What could be leading her to take this step, to jump into the abyss, to surrender to the precipice? He shouldn't ask himself that. Despite everything, she is the enemy; he is not interested in understanding her. What he wants is to record her confession, the phrases that will incriminate Turing. By putting dictators on trial, lawyers have concentrated on bringing the visible heads of power to justice—the military who gave the orders, the paramilitary and soldiers who pulled the trigger. They have ignored the whole infrastructure that sustains and allows a dictatorship to exist, the bureaucrats whose hands are not stained with blood but who, by participating in the government, in some sense facilitated the crimes.
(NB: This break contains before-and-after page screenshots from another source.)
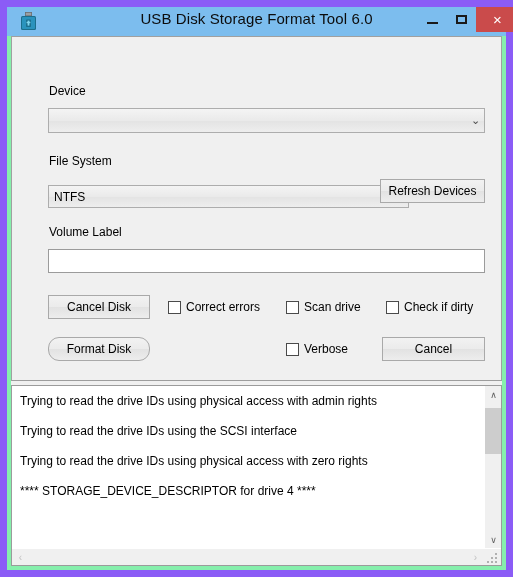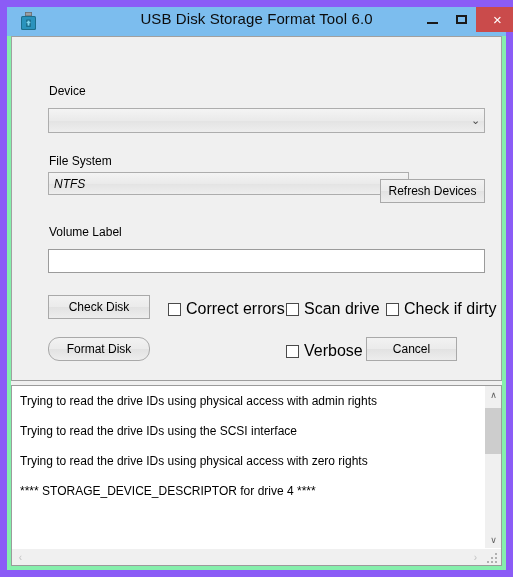"NTFS" #fs-combo { font-style: italic -> none; top: 135px -> 148px }
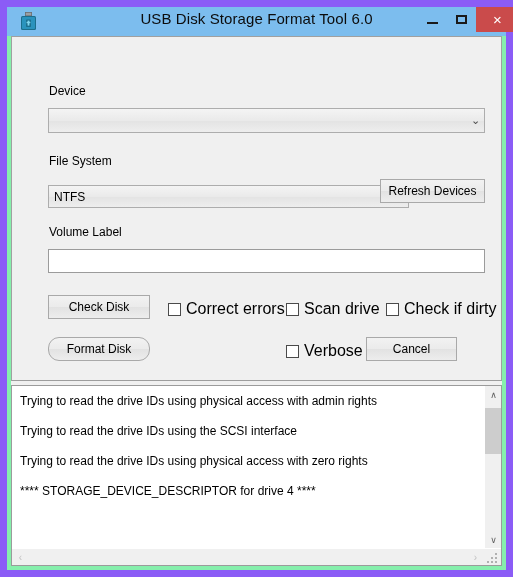"Check Disk" div.button { text: Check -> Cancel }
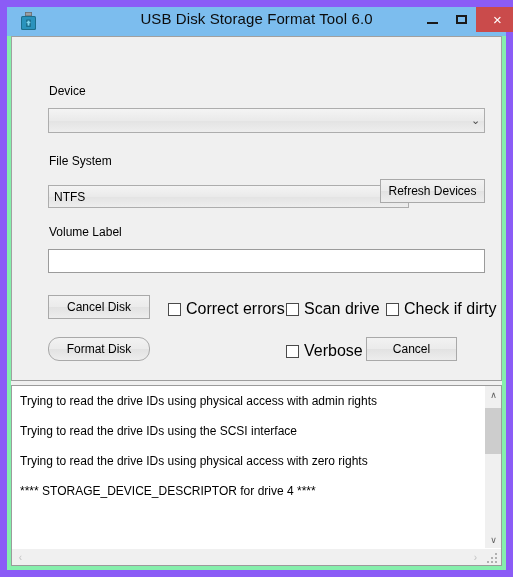"Correct errors" .checkbox-row .cb-label { font-size: 16px -> 12px }
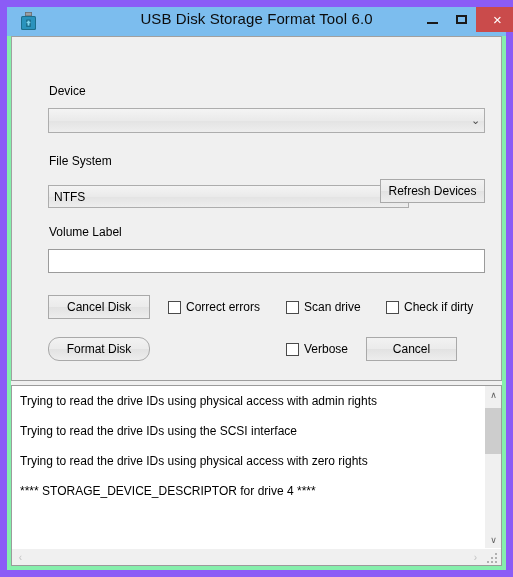"Cancel" #btn-cancel { left: 354px -> 370px; width: 91px -> 103px }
They have overlooked those who, hiding behind their offices at the Black Chamber, deciphered the codes or interfered with the secret radio signals that led to some subversive source, politicians in hiding who came to their deaths, idealistic university students who disappeared without knowing how they had been found. Cardona isn't really interested in discovering the names of those who had tortured Mirtha, mere pawns in a great war. He is more concerned with beheading those who, by means of their silent work, allowed the torture and death to occur. His goal is to get to Turing and Albert, and through them to Montenegro.